Thread overview
Linking multiple libraries
Nov 25, 2017
Mike Parker
Nov 25, 2017
Mike Parker
Nov 26, 2017
Jacob Carlborg
Feb 11, 2018
b2.temp
Feb 12, 2018
Basile B.
November 25, 2017
Hi,

So I got this working, I would just like to see if I have done this correctly or if it's just working out of a fluke. I am using Visual D. Lets say I have four projects:

Library 1: Common Library
Library 2: Base Service Library - Dependent on the Common Library.
Library 3: More Specified Service Library - Dependent on the base service library.
Final Exe - Dependent on Library 3.

^^^

That's how I set up the linking in Visual D. Everything builds. But should the final exe try to link against all 3 libraries, library 3 link to library 1 & 2 and library 2 link to library 1 (also builds)? Or is the single dependence chain I created work without quirks?

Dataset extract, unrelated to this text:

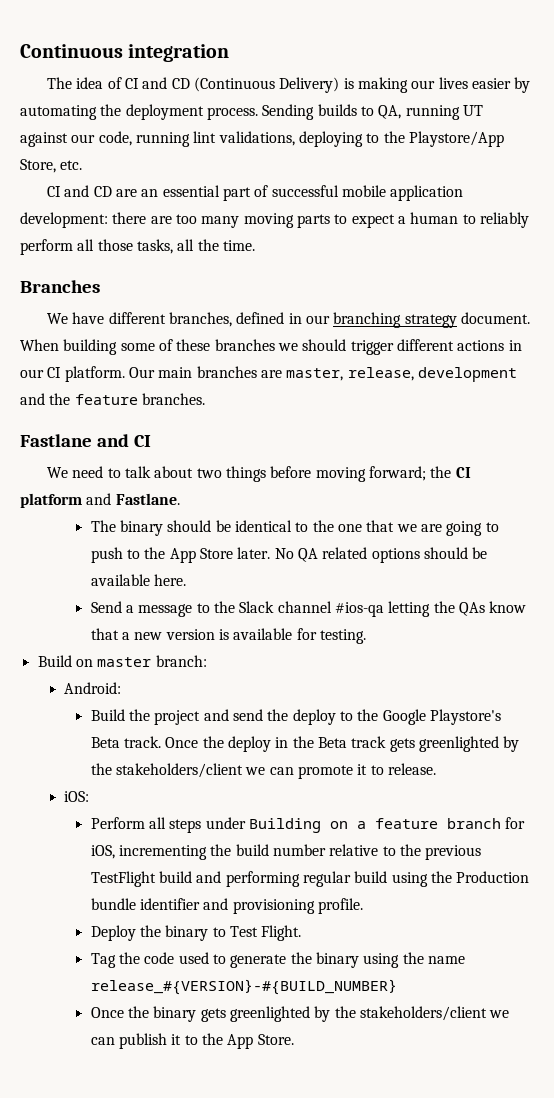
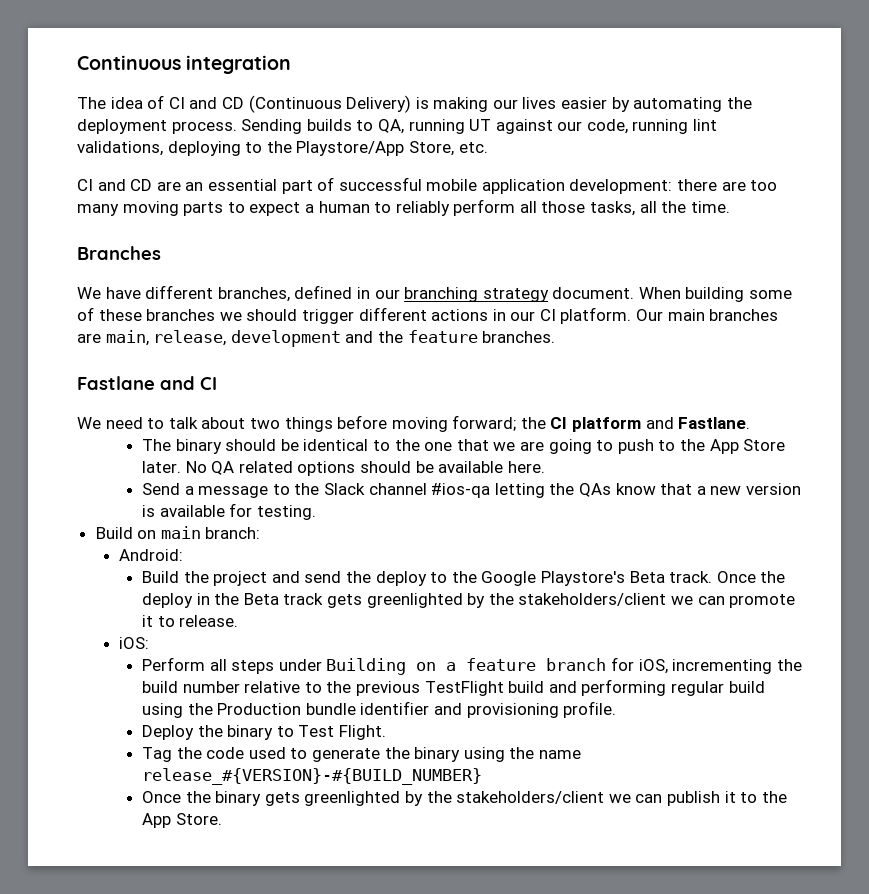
[286,368,344,381] master, -> [105,330,149,346] main,
[97,657,152,667] master -> [160,526,201,539] main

Is there a functional difference at the end of the day?
November 25, 2017
On Saturday, 25 November 2017 at 22:18:52 UTC, A Guy With a Question wrote:

>
> That's how I set up the linking in Visual D. Everything builds. But should the final exe try to link against all 3 libraries, library 3 link to library 1 & 2 and library 2 link to library 1 (also builds)? Or is the single dependence chain I created work without quirks?
>
> Is there a functional difference at the end of the day?

You don't link static libraries with each other. They're just collections of object files intended to be linked with an executable or a DLL. Order doesn't matter for optlink or the MS linker, but other linkers, such as ld (which is commonly used with GCC) require the libraries be passed in according to dependencies, e.g. dependent libraries come before their dependencies. Not sure if the LLVM linker retains that behavior.
November 25, 2017
On Saturday, 25 November 2017 at 22:31:10 UTC, Mike Parker wrote:
> On Saturday, 25 November 2017 at 22:18:52 UTC, A Guy With a Question wrote:
>
>>
>> That's how I set up the linking in Visual D. Everything builds. But should the final exe try to link against all 3 libraries, library 3 link to library 1 & 2 and library 2 link to library 1 (also builds)? Or is the single dependence chain I created work without quirks?
>>
>> Is there a functional difference at the end of the day?
>
> You don't link static libraries with each other. They're just collections of object files intended to be linked with an executable or a DLL. Order doesn't matter for optlink or the MS linker, but other linkers, such as ld (which is commonly used with GCC) require the libraries be passed in according to dependencies, e.g. dependent libraries come before their dependencies. Not sure if the LLVM linker retains that behavior.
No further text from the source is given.